Une mystique à la cour
C’est à Stockholm, à la cour de Suède, que s’esquissent les premières lueurs de la destinée mystique et politique de Sainte Brigitte de Suède. «Cette proximité avec le couple royal la conduit à produire des révélations prophétiques qui leur sont spécifiquement destinées, parfois pour les soutenir, parfois pour les réprimander. Brigitte aspire à éduquer le couple royal pour les mener sur la voie du souverain chrétien idéal», analyse l’historien Camille Bataille, dans son article Un miroir aux princes révélé: Brigitte de Suède, mystique et conseillère des rois (Revue Française d’Histoire des Idées Politiques-2021).
Cette vie laïque et pieuse au cœur de la famille et de la cour royale bascule en 1341, lorsque Brigitte devient veuve, alors que le couple venait d’effectuer un pèlerinage à Saint-Jacques de Compostelle.

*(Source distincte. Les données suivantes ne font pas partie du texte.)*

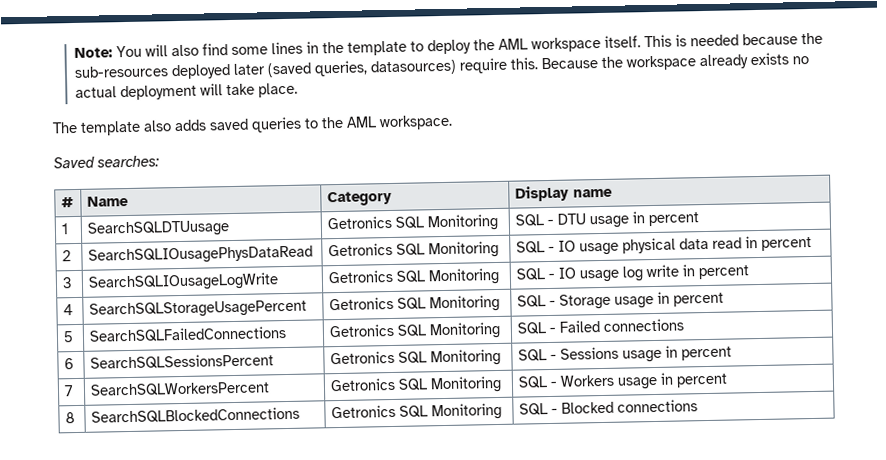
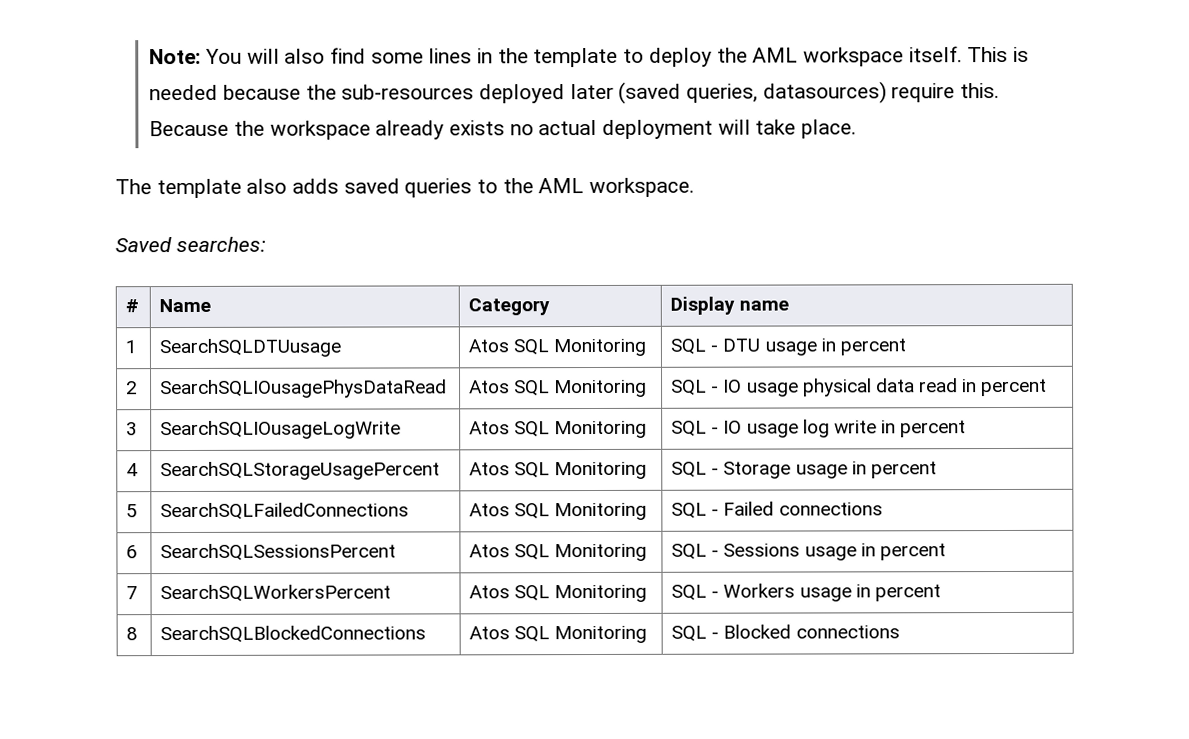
[326,215,392,230] Getronics -> [468,339,510,353] Atos
[327,242,393,257] Getronics -> [469,380,511,394] Atos
[327,269,393,284] Getronics -> [469,421,511,435] Atos
[328,296,394,311] Getronics -> [469,462,511,476] Atos
[328,323,395,338] Getronics -> [469,503,511,517] Atos
[329,350,395,365] Getronics -> [469,544,511,558] Atos
[329,377,396,392] Getronics -> [469,585,511,599] Atos
[330,404,396,419] Getronics -> [469,626,511,640] Atos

Au service de révélations prophétiques
Après avoir fait don de ses biens, Brigitte de Suède s’installe au monastère cistercien d’Alvastra, tout en restant laïque. C’est là que débute pour elle une nouvelle vie mystique, guidée par des prophéties et révélations divines successives. Jusqu’à la fin de ses jours, celles-ci seront consignées et traduites du suédois au latin par ses confesseurs dans un corpus de huit livres: les Revelationes (Révélations).
Ces visions, qui peuvent prendre la forme de pamphlets ou d’exhortations plus ou moins véhémentes, concernent autant la gouvernance des cours de Suède, de France et d’Angleterre que celle du haut-clergé et des papes. Parce qu’elle appelle à une réforme de l’Eglise et qu’elle pointe les faiblesses morales des puissants de son temps, Brigitte de Suède ne sera pas toujours la bienvenue. «La forme révélée des Révélations célestes n’aura guère suffi pour influencer la politique européenne ou même l’éducation des dirigeants contemporains», conclut Camille Bataille.
Une dernière station à Rome
En 1349, trois ans après avoir fondé l’ordre du Très Saint-Sauveur à Vadstena, en Suède, Brigitte part à Rome. Après le refus du pape Clément VI d’approuver la création d’un monastère double, hommes et femmes, sous l’autorité d’une abbesse, comme une révélation le lui avait ordonnée, elle veut profiter du jubilé de 1350 pour rencontrer le pape à Rome.
C’est là qu’elle passera ses dernières années, menant une vie de prière, d’apostolat, d’oeuvres charitables et de nombreux pèlerinages en Italie. Après Milan, Pavie, Assise, Ortona, Bari, Benevento, Pozzuoli, Naples, Salerne, Amalfi, et le Sanctuaire de saint Michel Archange sur le Mont Gargano, c’est une dernière révélation qui la poussera à réaliser le pèlerinage ultime en 1371: celui en Terre Sainte. Le 23 juillet 1373, sainte Brigitte de Suède meurt à l’âge de 70 ans, et le pape Grégoire XI n’est toujours pas retourné à Rome.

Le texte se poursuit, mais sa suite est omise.